Only the pictures are to be left out, and the rest of the entries should be reproduced exactly.

(Entries taken from a collection)
============================================================

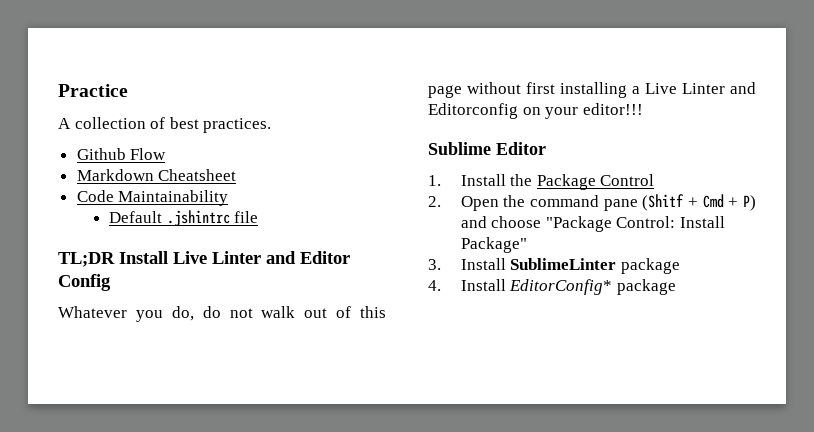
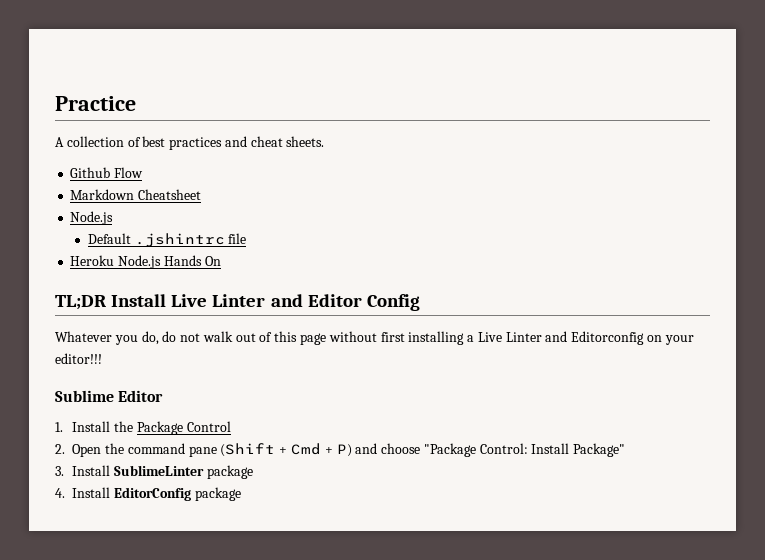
[203,118,272,133] practices. -> [169,136,325,150] practices and cheat sheets.
[76,190,229,206] Code Maintainability -> [70,211,114,225] Node.js
(259, 217) none -> [70,255,221,269] // Heroku Node.js Hands On
[642,194,685,211] (Shitf -> [220,443,276,457] (Shift
[509,279,613,295] EditorConfig* -> [114,487,192,501] EditorConfig

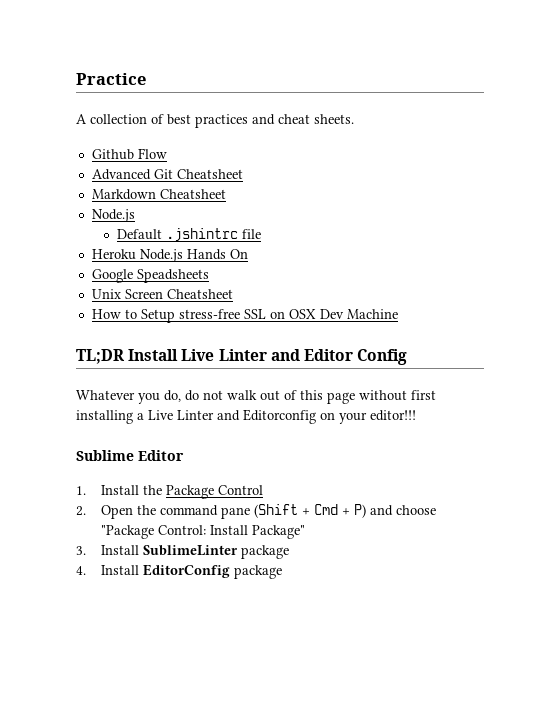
(144, 172) none -> [91,169,243,180] // Advanced Git Cheatsheet
(221, 261) none -> [91,269,209,283] [91,289,233,299] [91,309,398,323] // Google Speadsheets // Unix Screen Cheatsheet // How to Setup stress-free SSL on OSX Dev Machine

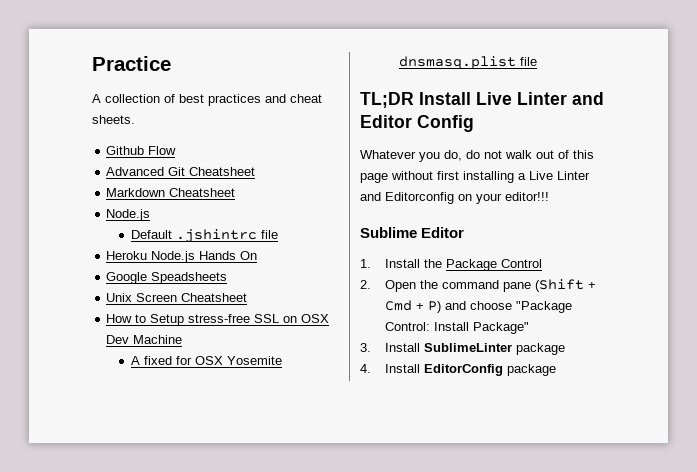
(398, 314) none -> [131,356,283,365] [399,56,538,69] // A fixed for OSX Yosemite dnsmasq.plist file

============================================================

# Exercise output
[203,118,272,133] practices. -> [169,136,325,150] practices and cheat sheets.
[76,190,229,206] Code Maintainability -> [70,211,114,225] Node.js
(259, 217) none -> [70,255,221,269] // Heroku Node.js Hands On
[642,194,685,211] (Shitf -> [220,443,276,457] (Shift
[509,279,613,295] EditorConfig* -> [114,487,192,501] EditorConfig

(144, 172) none -> [91,169,243,180] // Advanced Git Cheatsheet
(221, 261) none -> [91,269,209,283] [91,289,233,299] [91,309,398,323] // Google Speadsheets // Unix Screen Cheatsheet // How to Setup stress-free SSL on OSX Dev Machine

(398, 314) none -> [131,356,283,365] [399,56,538,69] // A fixed for OSX Yosemite dnsmasq.plist file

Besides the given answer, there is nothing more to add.